While in Paris he attended classes with fellow Chilean painter Camilo Mori. When he returned to Chile in 1923 they founded the Montparnasse Group along with Luis Vargas Rosas, Henriette Petit, and Julio Ortíz de Zárate. The group held their first exhibition in 1923 in Santiago. This group was responsible for bringing the Parisian avant-garde movement to Chile.

==Career==
Perotti was a drawing teacher at the Zenón Torrealba School for Workers. From 1927 to 1928 he was a professor of sculpture at the School of Fine Arts at the University of Chile. He then became chair of sculpture at the School of Decorative Arts. While there he added instruction in wrought iron techniques, bookbinding, poster design, and glass painting. He became the first director of the School of Applied Arts, taking over from Carlos Isamitt the founder of the school. Some sources say he became director in 1933, while others give 1930 as the year. He remained in the position until his death in 1956.

In 1931 he was one of a group who created the Chilean Artists Association. He also organized free workshops during his career. The training of craftspeople was important to Perotti. He felt that Chile needed people who could "make with art" rather than only having art that was purely art. He preferred working side by side with students to allow for an exchange of knowledge and an ongoing dialogue. His view of applied arts included teaching reproducibility of art, important in fields like ceramics and graphic arts, which placed him in opposition to those in the art world seeing only unique works as valid. Additionally he felt the boundary of art should go beyond the universities and specific intellectual circles. He focused on education and did not restrict his enrollment to those with great talent or those intending art as a profession. His views led to criticism from university authorities.

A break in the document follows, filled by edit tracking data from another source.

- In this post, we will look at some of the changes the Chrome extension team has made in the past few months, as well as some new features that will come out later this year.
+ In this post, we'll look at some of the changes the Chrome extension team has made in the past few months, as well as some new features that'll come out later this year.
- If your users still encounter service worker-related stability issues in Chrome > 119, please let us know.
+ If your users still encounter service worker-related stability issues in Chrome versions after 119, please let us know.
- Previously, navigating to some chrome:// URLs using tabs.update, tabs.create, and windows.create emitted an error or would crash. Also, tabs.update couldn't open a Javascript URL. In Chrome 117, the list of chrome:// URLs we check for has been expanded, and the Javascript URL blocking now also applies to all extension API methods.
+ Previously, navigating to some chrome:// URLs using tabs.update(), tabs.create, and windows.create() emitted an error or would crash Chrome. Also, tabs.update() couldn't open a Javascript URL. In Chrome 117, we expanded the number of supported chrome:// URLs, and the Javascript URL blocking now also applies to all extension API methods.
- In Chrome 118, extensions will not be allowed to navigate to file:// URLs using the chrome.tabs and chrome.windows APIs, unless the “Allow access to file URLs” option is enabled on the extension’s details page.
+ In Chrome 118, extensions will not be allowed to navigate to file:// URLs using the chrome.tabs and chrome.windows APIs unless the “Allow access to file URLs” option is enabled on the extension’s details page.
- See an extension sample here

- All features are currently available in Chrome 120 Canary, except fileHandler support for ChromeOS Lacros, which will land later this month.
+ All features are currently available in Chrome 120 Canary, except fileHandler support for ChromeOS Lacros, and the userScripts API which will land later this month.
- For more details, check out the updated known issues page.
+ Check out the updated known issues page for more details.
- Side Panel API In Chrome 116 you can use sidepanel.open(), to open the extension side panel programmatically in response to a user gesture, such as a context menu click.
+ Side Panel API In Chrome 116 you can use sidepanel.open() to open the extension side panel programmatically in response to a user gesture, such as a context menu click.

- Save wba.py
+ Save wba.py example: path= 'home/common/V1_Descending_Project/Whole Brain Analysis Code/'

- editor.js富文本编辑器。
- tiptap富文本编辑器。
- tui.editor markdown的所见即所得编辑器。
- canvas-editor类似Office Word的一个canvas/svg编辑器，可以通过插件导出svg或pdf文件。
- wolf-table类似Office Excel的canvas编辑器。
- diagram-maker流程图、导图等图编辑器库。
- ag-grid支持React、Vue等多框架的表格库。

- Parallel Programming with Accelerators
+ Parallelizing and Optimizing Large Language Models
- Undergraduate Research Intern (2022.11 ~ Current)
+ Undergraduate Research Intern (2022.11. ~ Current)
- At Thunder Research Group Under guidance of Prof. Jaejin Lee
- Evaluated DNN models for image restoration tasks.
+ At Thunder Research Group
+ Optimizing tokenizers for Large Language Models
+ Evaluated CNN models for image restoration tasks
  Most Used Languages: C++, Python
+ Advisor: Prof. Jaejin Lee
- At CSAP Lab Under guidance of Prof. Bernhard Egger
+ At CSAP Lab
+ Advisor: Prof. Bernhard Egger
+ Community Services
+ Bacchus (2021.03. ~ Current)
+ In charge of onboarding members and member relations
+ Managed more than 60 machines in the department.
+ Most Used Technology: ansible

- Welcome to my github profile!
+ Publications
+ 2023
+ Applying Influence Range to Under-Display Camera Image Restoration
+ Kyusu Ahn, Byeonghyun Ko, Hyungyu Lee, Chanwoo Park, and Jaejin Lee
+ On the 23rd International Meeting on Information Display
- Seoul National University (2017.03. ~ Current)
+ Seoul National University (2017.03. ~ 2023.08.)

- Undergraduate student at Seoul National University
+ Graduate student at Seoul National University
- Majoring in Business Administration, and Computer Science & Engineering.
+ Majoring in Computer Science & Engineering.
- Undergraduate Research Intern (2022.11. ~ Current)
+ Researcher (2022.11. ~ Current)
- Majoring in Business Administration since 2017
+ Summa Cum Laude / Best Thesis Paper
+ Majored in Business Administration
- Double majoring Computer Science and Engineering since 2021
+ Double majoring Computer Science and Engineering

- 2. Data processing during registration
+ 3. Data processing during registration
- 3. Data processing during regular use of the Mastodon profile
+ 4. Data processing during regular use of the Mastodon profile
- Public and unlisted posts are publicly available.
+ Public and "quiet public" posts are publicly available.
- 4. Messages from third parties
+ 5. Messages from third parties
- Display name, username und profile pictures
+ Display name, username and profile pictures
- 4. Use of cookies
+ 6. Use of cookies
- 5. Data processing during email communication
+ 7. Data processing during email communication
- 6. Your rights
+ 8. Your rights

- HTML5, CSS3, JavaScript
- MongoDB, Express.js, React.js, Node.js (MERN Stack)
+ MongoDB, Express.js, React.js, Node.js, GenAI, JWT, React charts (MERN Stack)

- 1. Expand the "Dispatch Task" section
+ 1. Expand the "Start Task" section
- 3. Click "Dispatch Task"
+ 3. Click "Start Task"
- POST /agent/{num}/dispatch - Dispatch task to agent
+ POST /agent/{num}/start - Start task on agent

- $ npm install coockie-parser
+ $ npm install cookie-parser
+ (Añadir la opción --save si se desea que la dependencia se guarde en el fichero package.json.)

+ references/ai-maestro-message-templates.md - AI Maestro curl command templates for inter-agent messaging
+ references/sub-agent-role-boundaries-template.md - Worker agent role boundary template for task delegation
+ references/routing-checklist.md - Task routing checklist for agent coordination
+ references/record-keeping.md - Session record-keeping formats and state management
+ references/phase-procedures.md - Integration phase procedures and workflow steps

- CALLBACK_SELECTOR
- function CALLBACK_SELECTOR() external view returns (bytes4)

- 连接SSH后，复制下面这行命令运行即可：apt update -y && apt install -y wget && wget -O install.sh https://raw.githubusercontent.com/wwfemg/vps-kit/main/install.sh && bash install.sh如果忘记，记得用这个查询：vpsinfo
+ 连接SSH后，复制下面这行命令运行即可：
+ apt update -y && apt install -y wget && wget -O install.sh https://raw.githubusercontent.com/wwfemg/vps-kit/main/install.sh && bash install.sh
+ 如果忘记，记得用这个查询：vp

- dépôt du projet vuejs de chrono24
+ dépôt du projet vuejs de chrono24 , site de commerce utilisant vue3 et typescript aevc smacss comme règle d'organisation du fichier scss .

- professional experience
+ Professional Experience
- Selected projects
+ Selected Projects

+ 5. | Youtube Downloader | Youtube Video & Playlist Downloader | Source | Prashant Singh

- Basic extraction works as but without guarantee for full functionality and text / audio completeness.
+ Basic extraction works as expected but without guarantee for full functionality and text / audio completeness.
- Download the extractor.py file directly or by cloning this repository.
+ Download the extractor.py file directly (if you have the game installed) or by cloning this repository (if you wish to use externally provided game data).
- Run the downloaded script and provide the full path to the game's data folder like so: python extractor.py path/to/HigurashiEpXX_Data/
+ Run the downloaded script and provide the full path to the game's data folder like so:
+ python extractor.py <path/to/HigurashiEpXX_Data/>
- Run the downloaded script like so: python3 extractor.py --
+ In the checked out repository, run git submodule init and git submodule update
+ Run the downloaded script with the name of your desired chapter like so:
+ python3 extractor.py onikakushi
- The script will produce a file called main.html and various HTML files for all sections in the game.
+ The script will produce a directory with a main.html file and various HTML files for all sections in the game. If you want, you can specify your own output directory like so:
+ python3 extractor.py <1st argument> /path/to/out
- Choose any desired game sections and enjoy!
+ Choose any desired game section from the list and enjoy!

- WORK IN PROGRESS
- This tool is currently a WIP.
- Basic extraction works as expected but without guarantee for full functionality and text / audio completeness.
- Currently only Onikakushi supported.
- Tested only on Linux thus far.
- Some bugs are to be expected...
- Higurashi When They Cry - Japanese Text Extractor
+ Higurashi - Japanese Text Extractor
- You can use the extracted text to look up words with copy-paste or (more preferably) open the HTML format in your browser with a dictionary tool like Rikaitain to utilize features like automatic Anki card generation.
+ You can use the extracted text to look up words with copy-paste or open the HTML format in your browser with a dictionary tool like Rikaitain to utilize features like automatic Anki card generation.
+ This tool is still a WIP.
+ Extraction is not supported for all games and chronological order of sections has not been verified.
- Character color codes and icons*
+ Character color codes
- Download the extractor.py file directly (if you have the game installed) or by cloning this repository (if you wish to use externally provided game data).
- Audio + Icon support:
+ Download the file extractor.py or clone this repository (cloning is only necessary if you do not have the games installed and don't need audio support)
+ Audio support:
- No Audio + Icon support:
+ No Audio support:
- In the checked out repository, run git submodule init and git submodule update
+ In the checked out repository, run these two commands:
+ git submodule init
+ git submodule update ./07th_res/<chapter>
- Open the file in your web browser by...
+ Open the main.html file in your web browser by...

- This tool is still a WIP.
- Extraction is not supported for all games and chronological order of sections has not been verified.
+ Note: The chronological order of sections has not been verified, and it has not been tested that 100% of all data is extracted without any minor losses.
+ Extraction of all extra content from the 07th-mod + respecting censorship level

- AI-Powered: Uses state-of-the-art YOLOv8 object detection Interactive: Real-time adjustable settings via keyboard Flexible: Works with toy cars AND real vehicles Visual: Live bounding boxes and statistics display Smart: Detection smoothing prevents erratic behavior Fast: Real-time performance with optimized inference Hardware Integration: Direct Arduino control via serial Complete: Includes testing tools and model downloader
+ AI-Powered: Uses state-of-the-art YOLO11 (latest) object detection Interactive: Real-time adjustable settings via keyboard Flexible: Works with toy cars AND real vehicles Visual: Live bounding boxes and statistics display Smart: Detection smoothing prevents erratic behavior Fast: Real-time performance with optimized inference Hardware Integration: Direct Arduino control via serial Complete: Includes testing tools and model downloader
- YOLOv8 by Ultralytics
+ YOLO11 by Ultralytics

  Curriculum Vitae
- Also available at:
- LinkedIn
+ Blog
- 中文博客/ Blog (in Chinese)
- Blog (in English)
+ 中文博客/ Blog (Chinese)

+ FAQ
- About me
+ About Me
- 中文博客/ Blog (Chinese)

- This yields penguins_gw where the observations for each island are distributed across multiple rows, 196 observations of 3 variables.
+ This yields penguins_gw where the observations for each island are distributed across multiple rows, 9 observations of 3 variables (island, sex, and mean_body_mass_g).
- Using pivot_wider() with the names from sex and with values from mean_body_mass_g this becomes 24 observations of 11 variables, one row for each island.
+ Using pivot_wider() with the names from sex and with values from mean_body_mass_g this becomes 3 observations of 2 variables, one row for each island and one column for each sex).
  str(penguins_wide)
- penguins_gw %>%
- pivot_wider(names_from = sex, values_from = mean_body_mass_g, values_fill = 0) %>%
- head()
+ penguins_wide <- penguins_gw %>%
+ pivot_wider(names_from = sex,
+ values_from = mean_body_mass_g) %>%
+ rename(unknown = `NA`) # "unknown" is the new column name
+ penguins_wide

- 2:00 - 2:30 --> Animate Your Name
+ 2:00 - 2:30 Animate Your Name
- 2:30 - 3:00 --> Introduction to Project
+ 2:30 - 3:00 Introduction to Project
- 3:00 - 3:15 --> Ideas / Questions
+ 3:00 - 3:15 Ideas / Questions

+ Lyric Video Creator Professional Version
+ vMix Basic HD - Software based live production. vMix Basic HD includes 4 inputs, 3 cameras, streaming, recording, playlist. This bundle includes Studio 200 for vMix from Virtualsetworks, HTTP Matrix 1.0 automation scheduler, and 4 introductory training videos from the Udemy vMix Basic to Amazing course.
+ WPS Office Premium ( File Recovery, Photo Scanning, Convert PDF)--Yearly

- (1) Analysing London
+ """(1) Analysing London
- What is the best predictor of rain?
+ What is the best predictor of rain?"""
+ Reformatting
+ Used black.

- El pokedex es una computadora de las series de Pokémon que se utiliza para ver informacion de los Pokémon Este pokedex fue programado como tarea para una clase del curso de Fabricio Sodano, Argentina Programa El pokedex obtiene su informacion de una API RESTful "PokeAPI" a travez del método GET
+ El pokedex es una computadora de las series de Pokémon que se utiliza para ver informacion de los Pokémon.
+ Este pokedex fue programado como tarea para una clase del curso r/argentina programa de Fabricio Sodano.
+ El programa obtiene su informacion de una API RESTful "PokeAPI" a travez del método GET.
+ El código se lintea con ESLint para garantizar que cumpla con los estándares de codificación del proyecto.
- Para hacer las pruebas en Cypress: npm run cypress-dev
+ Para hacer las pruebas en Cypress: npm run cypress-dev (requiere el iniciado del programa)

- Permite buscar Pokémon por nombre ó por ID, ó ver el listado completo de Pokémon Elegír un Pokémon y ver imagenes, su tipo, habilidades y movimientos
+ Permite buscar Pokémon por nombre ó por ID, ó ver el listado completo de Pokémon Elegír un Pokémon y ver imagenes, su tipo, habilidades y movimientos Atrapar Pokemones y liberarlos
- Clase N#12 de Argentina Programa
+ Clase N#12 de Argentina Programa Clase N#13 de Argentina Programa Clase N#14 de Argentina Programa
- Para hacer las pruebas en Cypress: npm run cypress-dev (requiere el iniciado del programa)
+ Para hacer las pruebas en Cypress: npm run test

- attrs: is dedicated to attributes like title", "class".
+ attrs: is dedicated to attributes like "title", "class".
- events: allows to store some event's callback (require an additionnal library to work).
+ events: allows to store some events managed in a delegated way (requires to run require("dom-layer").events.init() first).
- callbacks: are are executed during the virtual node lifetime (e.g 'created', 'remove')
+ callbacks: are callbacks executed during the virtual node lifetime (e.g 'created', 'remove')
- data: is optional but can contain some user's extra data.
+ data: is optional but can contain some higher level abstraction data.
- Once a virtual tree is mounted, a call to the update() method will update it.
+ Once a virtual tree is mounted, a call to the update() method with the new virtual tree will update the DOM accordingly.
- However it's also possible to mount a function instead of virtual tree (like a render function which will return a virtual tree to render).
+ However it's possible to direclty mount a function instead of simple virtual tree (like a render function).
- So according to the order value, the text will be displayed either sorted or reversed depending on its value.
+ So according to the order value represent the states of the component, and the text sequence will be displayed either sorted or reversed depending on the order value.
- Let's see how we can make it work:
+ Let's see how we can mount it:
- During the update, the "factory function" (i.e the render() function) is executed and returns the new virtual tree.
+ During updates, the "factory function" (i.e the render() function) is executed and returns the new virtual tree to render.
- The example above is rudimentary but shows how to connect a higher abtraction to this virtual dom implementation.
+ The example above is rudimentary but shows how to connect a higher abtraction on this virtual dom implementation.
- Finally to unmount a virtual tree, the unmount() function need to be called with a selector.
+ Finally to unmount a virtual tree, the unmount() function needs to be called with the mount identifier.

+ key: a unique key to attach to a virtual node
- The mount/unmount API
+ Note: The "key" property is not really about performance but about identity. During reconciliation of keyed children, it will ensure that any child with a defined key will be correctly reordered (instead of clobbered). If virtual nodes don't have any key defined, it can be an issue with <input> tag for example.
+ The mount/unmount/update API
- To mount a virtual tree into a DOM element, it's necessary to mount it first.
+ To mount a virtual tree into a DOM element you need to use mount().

Perotti traveled to Germany in 1937. He received a Humboldt Foundation scholarship along with Samuel Román Rojas and Israel Roa. There he studied painting techniques, ceramics, and enameling on metals. This trip prompted his creation of the enameling on metals course at the School of Applied Arts.

In 1941 he was appointed curator of the Chilean Exhibition of Contemporary Art. The exhibit, which included his work, was shown at the Toledo Museum of Art, the San Francisco Museum of Modern Art, and other venues. During the nearly three year assignment he continued to create works and gave various lectures while traveling. While on this trip he taught a summer course at Mills College in California. He was joined by Antonio Sotomayor, a Bolivian born artist.

==Art==
Perotti's work includes sculptures, paintings, drawings, ceramics, engravings, and enamels on metal, among other media. His drawings and sculptures were generally about the human figure while paintings focused on landscapes. He received the greatest recognition for his work in sculpture. Over the course of his career he experimented with the stylization of anthromorphic figures and use of space as a compositional element. He also used what he called "hollows", perforated volume which uses deliberate voids to allow light to flow through.

He has two stand out awards. He was awarded the first medal in the Sculpture Section of the Salon of 1919. This was for his work The Pariah. Then in 1953 he won the National Prize of Art of Chile. He was the first sculptor to receive the prize.

His art has been publicly displayed throughout Chile, as well as in the United States and Portugal.